> [What you need to do]
The answer must consist of every line below that holds the word "cups".

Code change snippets

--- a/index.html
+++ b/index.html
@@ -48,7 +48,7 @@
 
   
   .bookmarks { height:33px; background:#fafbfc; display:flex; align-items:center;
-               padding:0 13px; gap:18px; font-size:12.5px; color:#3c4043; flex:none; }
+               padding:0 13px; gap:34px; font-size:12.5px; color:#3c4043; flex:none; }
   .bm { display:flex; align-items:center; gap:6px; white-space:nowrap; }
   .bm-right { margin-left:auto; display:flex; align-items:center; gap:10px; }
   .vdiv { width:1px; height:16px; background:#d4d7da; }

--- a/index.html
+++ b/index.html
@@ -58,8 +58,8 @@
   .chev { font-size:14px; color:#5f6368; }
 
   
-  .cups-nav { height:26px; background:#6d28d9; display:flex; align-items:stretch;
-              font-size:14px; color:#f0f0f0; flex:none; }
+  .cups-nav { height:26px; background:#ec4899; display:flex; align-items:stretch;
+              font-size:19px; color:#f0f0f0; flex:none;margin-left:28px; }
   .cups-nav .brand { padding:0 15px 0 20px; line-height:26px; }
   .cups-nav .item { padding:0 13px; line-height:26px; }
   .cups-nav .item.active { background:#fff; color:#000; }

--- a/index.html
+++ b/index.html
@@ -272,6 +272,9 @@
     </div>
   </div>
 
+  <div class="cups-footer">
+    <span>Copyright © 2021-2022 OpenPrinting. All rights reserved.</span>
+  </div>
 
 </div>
--
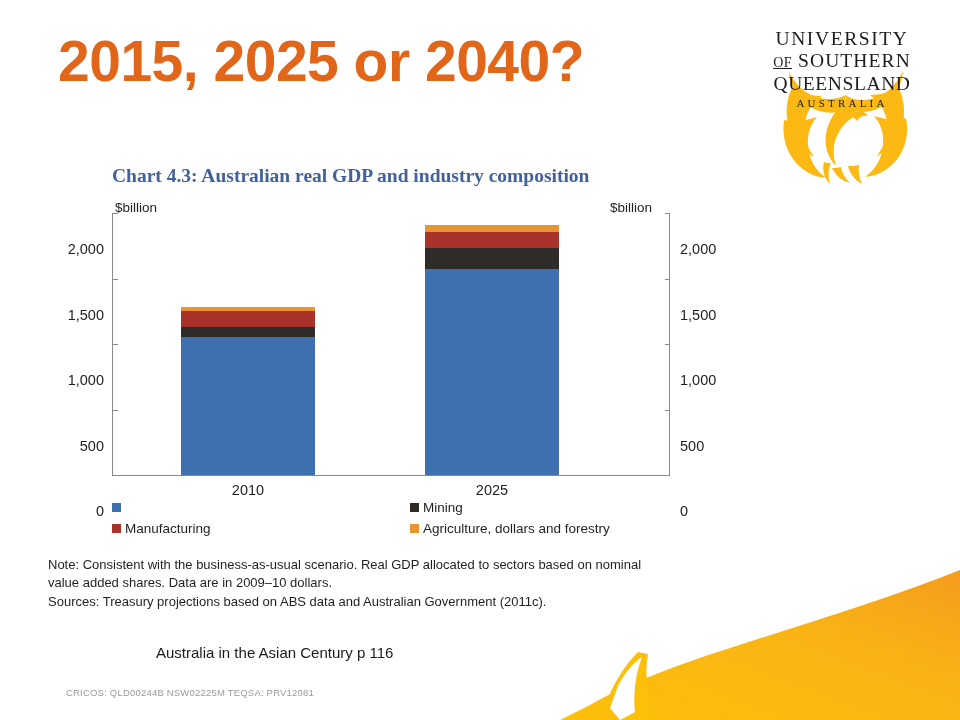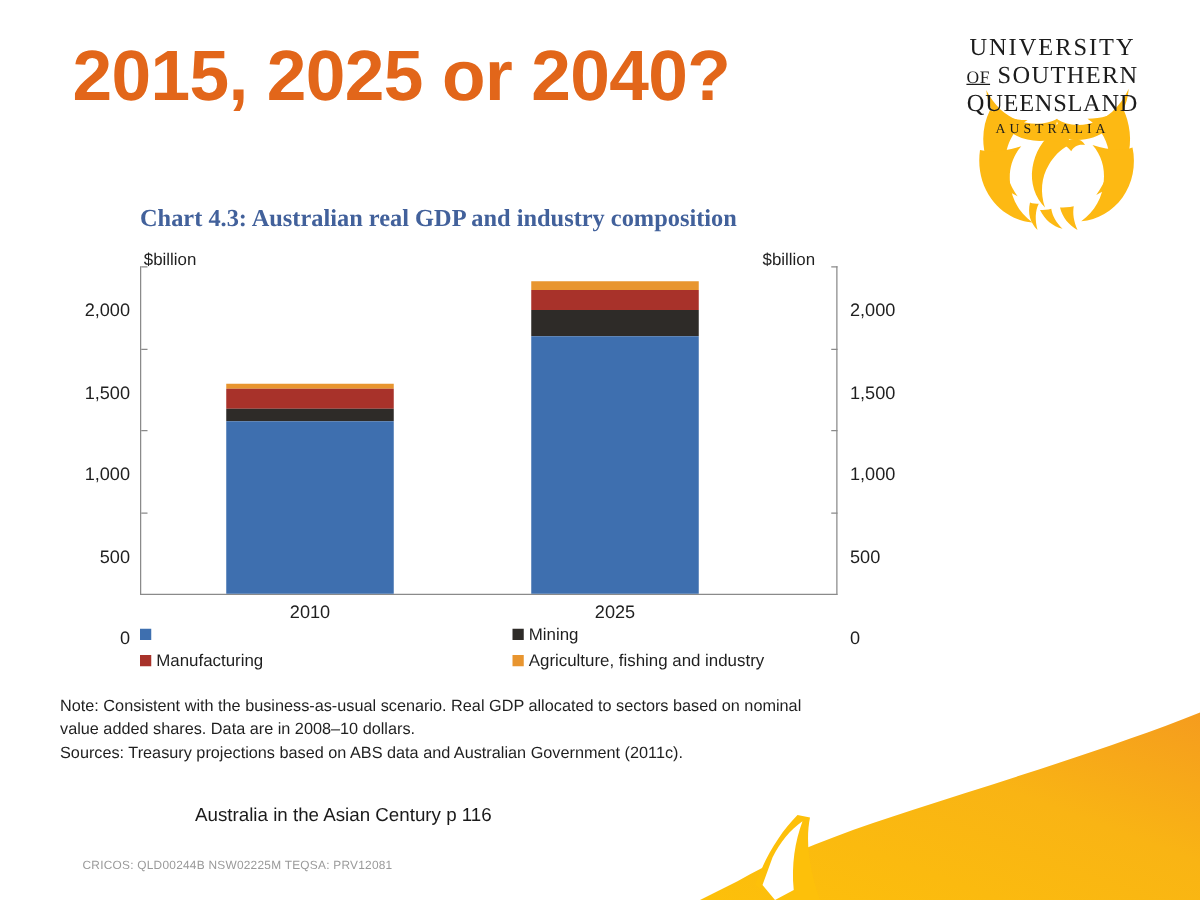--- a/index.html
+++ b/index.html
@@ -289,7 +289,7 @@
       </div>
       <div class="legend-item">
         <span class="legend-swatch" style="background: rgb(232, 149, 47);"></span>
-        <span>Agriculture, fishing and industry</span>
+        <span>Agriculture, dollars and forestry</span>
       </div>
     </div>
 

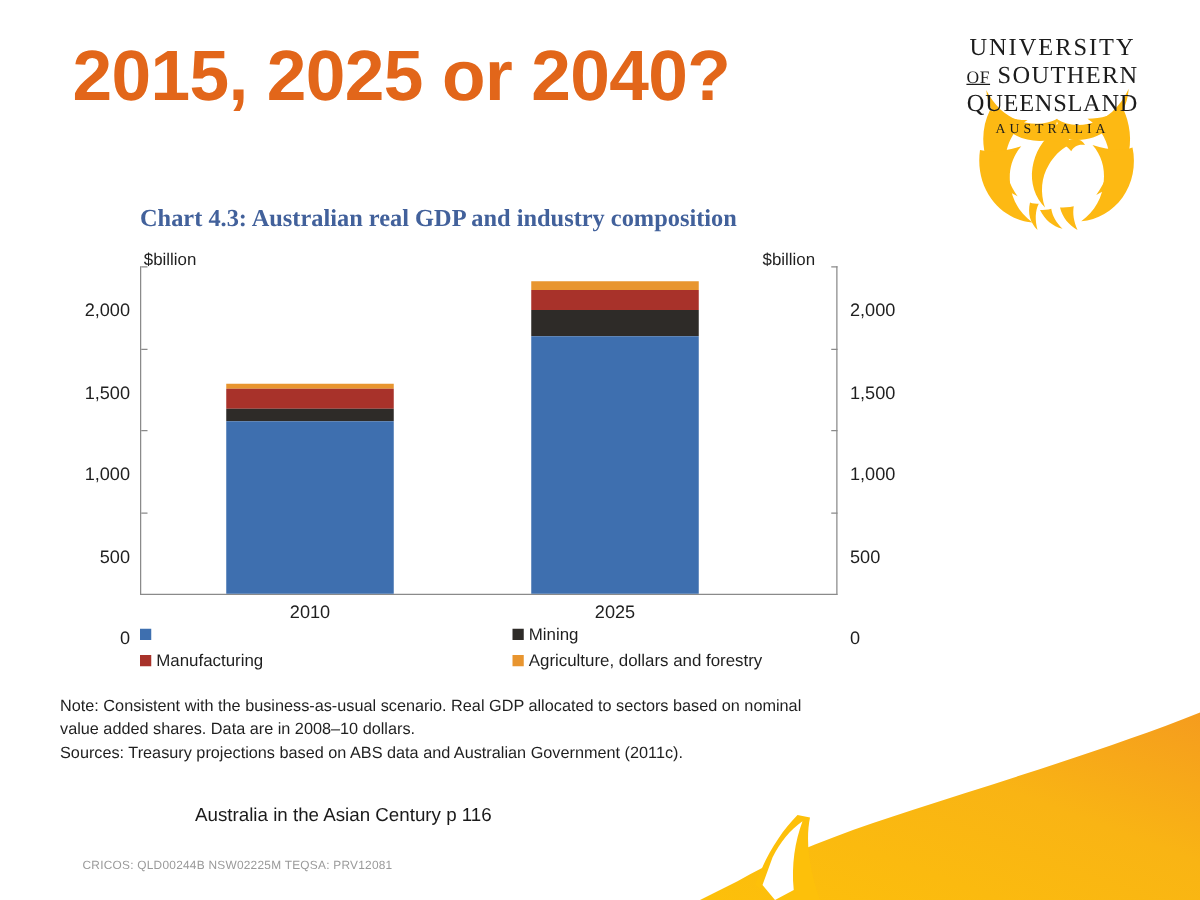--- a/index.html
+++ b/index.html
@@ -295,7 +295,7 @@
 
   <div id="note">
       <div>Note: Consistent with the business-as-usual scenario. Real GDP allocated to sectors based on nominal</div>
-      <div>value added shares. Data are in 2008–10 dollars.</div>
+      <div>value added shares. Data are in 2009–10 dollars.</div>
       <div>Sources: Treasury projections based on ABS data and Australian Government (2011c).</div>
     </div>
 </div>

> [Response]
-  .cups-nav { height:26px; background:#6d28d9; display:flex; align-items:stretch;
+  .cups-nav { height:26px; background:#ec4899; display:flex; align-items:stretch;
   .cups-nav .brand { padding:0 15px 0 20px; line-height:26px; }
   .cups-nav .item { padding:0 13px; line-height:26px; }
   .cups-nav .item.active { background:#fff; color:#000; }
+  <div class="cups-footer">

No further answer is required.